Hello @mahendrapaipuri, many thanks for your reply.
I’ve decided to give the existing SlurmSpawner a try. Using Slurm’s REST API indeed looks technically cleaner to me, but is currently still associated with more effort.
I was able to get the SlurmSpawner up and running inside Kubernetes by opening an SSH-Connection to the login node with the “exec_prefix”. In doing so, I encountered a few hurdles that I was able to solve with the help of existing workarounds. I’ve needed to build a custom Hub-Image with ssh, wrapspawner and batchspawner installed. For anyone interested in doing the same, I’ve put my learnings below. 
Parts of the HelmChart Config
hub:
image:
# Custom jupyterhub image with ssh, wrapspawner and batchspawner installed.
name: myregistry.example.com/k8s-hub-custom
extraFiles:
# SSH Private Key to connect to HPC login node - just as proof of concept.
#
# (!) PLEASE NOTE THAT THIS IS A SECURITY RISK IF THE KEY IS NOT PROTECTED
# PROPERLY. THIS IS JUST AN PROOF OF CONCEPT.
00-ssh-key:
mountPath: /id_ed25519
mode: 0400
stringData: |
-----BEGIN OPENSSH PRIVATE KEY-----
XXXXXXXXXXXXXXXXXXXXXXXXXXXXXXXXXXXXXXXXXXXXXXXXXXXXXXXXXXXXXXXXXXXXXX
XXXXXXXXXXXXXXXXXXXXXXXXXXXXXXXXXXXXXXXXXXXXXXXXXXXXXXXXXXXXXXXXXXXXXX
XXXXXXXXXXXXXXXXXXXXXXXXXXXXXXXXXXXXXXXXXXXXXXXXXXXXXXXXXXXXXXXXXXXXXX
XXXXXXXXXXXXXXXXXXXXXXXXXXXXXXXXXXXXXXXXXXXXXXXXXXXXXXXXXXXXXXXXXXXXXX
XXXXXXXXXXXXXXXXXXXXXXXXXXXXXXXXXXXXXXXXXXXXXXXXXXXXXXXXXXXXXXXXXXXXXX
-----END OPENSSH PRIVATE KEY-----
extraConfig:
00-global: |
c.JupyterHub.spawner_class = 'wrapspawner.ProfilesSpawner'
c.JupyterHub.log_level = 'DEBUG'
c.Spawner.http_timeout = 180
c.Spawner.start_timeout = 300
01-batchspawner-slurm: |
import batchspawner
# WORKAROUND: No local slurm users in hub pod, which leads to error
# with calling pwd.getpwnam(self.user.name).pw_dir in _req_homedir_default function.
#
# Patch SlurmSpawner to not require local users.

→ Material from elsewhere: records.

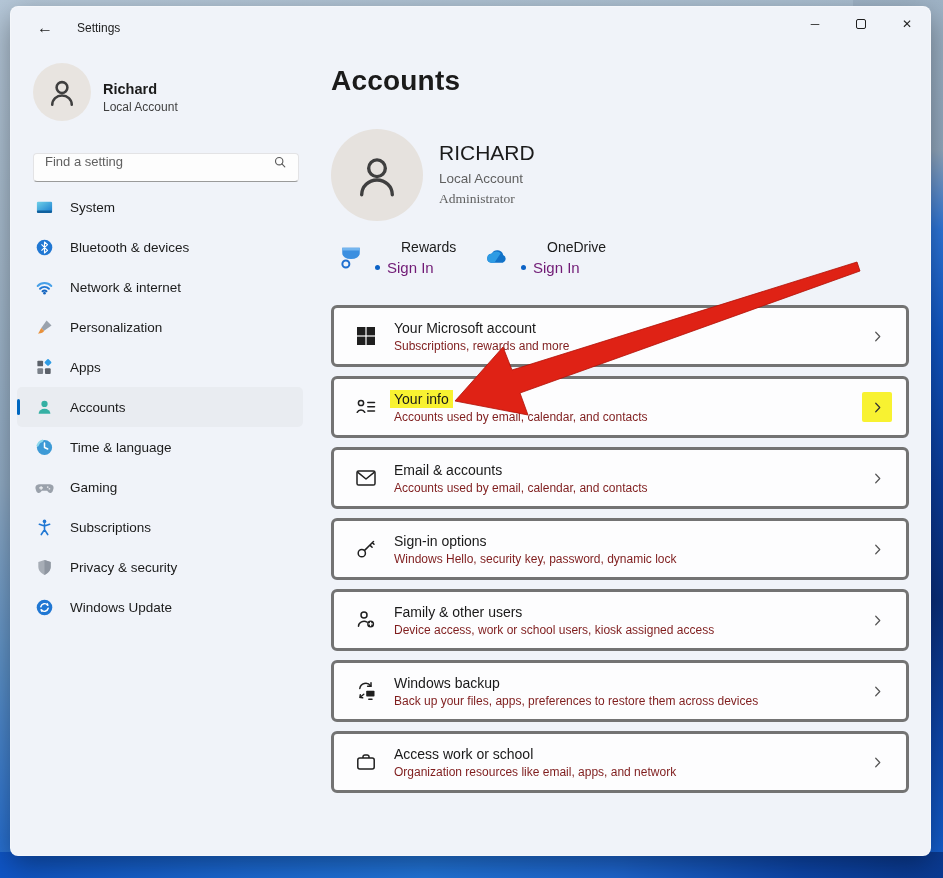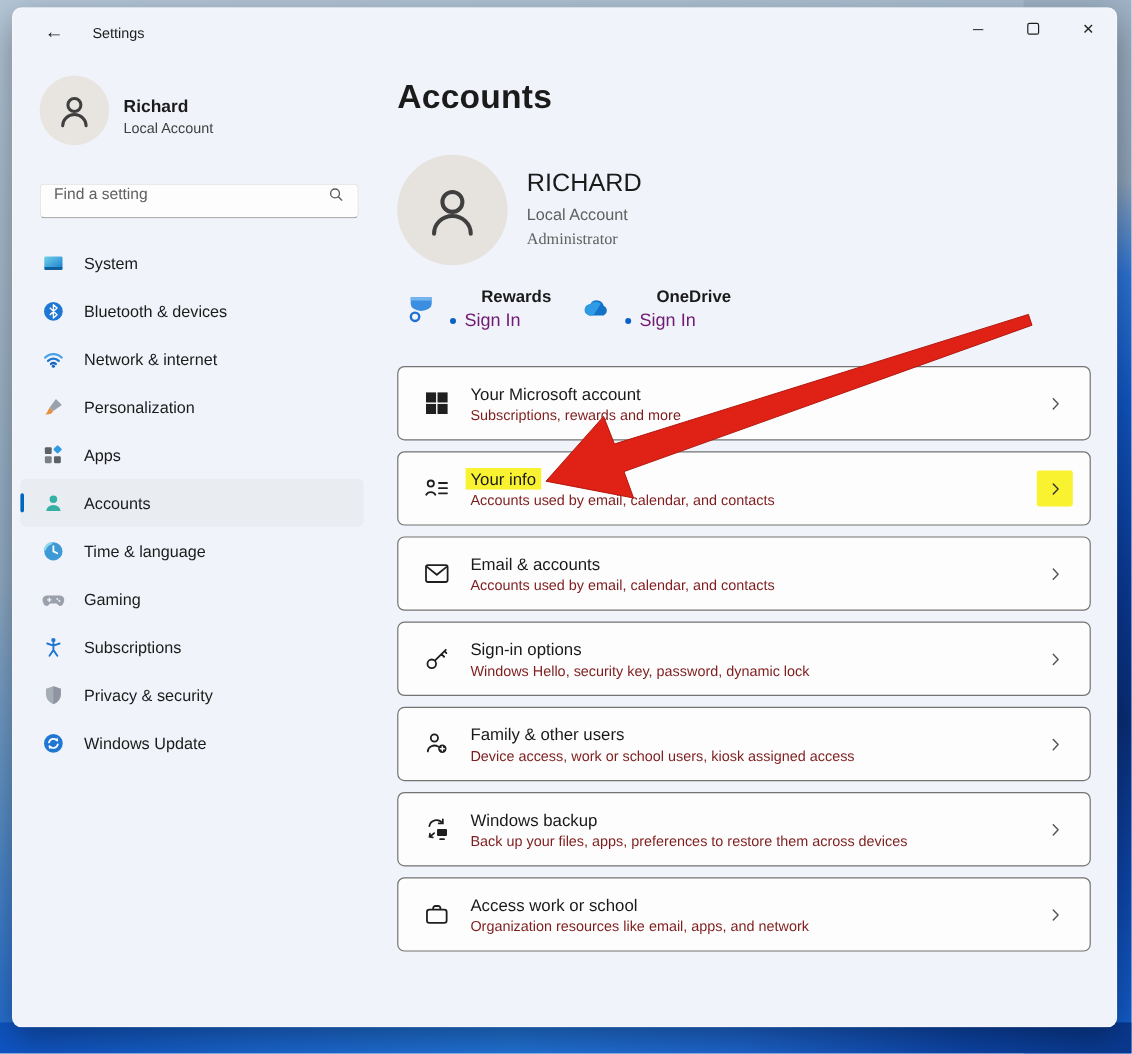--- a/index.html
+++ b/index.html
@@ -40,7 +40,7 @@
   .search-box input::placeholder { color:#616161; }
   .search-glyph { width:16px; height:16px; margin-right:10px; flex:0 0 auto; }
 
-  .nav { position:absolute; left:6px; top:192px; width:286px; }
+  .nav { position:absolute; left:6px; top:180px; width:286px; }
   .nav-item { position:relative; height:40px; display:flex; align-items:center; border-radius:5px; cursor:pointer; padding-left:18px; }
   .nav-item.selected { background:#e9ecf1; }
   .nav-accent { position:absolute; left:0; top:12px; width:3px; height:16px; border-radius:2px; background:#0067c0; }

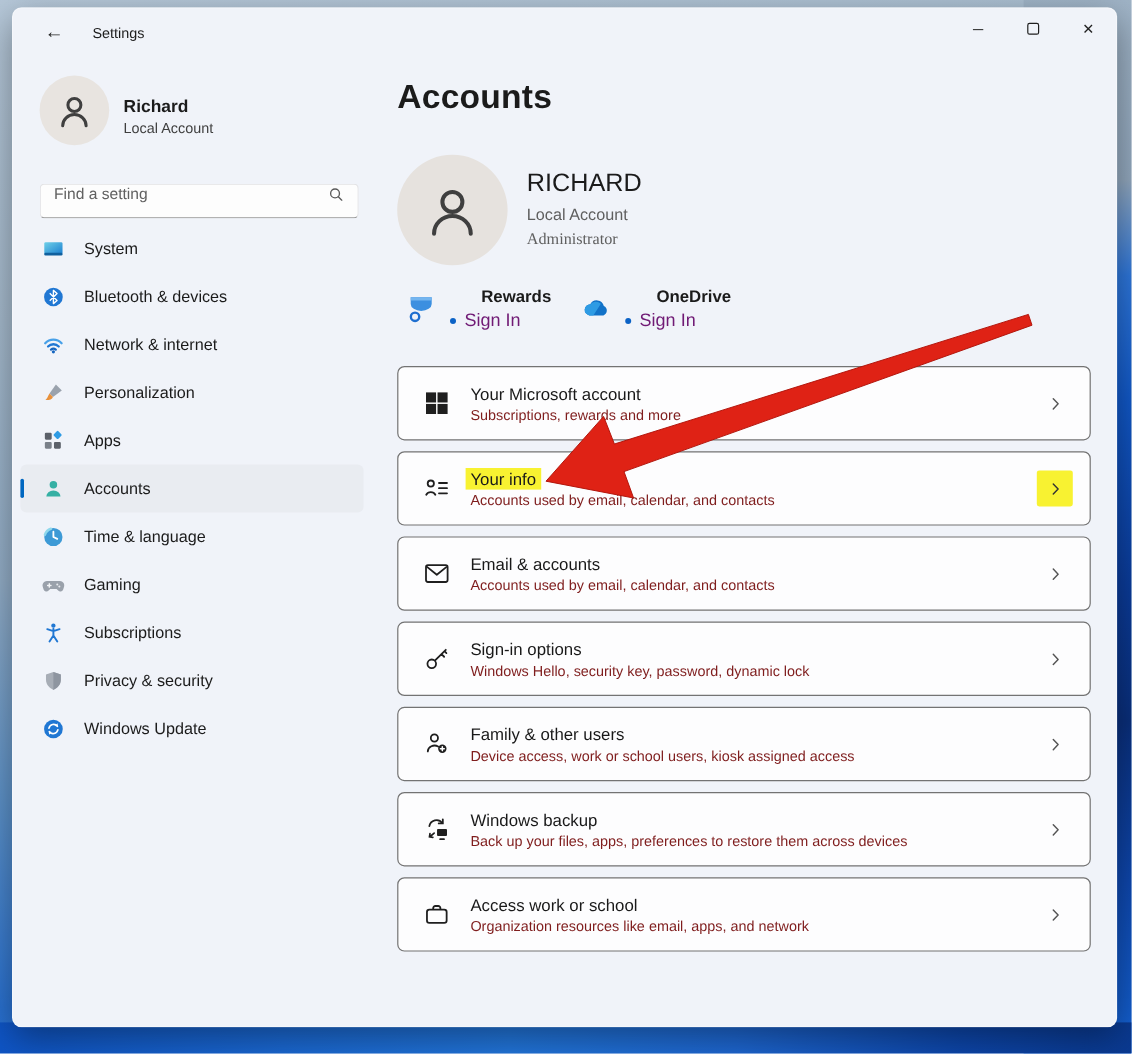--- a/index.html
+++ b/index.html
@@ -62,7 +62,7 @@
   .service.onedrive { left:472px; }
   .service-icon { width:28px; height:28px; margin-right:10px; margin-top:4px; }
   .service-icon svg { width:28px; height:28px; }
-  .service-name { font-size:14px; font-weight:bold;padding-left:26px; }
+  .service-name { font-size:14px; font-weight:normal;padding-left:26px; }
   .service-status { margin-top:4px; font-size:15px; color:#701a75; display:flex; align-items:center; }
   .dot { width:5px; height:5px; border-radius:50%; background:#0b62c6; margin-right:7px; }
 

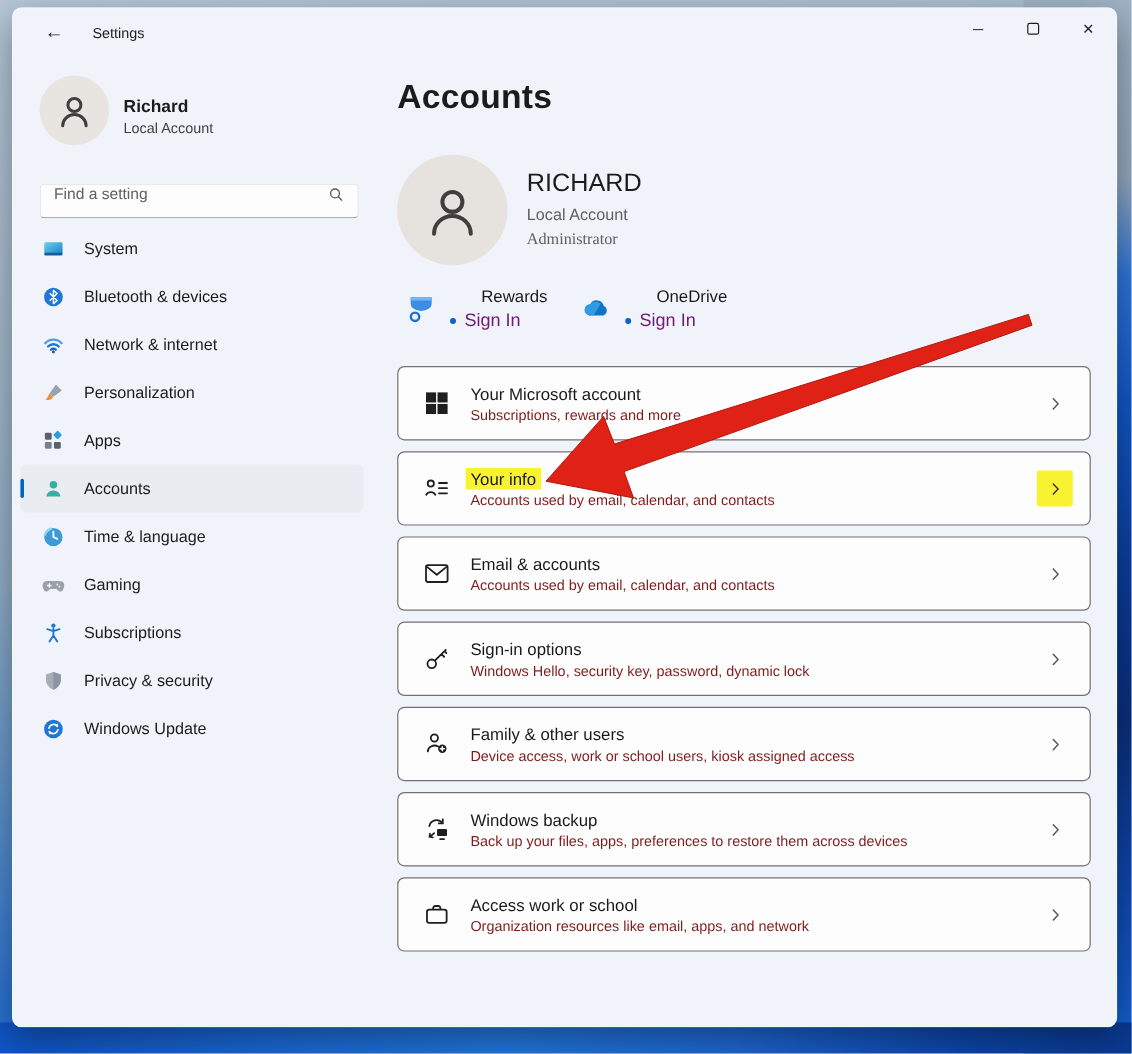--- a/index.html
+++ b/index.html
@@ -67,7 +67,7 @@
   .dot { width:5px; height:5px; border-radius:50%; background:#0b62c6; margin-right:7px; }
 
   .cards { position:absolute; left:320px; top:298px; width:578px; }
-  .card { position:relative; height:62px; margin-bottom:9px; background:#fdfdfe; border:1px solid #737373;
+  .card { position:relative; height:62px; margin-bottom:9px; background:#fdfdfe; border:3px solid #737373;
     border-radius:6px; display:flex; align-items:center; cursor:pointer; }
   .card-icon { width:24px; height:24px; margin-left:20px; flex:0 0 auto; display:flex; }
   .card-icon svg { width:24px; height:24px; }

# Thx to https://gist.github.com/zonca/55f7949983e56088186e99db53548ded
#
class SlurmSpawnerNoLocalUsers(batchspawner.SlurmSpawner):
def user_env(self, env):
"""get user environment"""
env['USER'] = self.user.name
return env
def _req_homedir_default(self):
return "/home/{}/".format(self.user.name)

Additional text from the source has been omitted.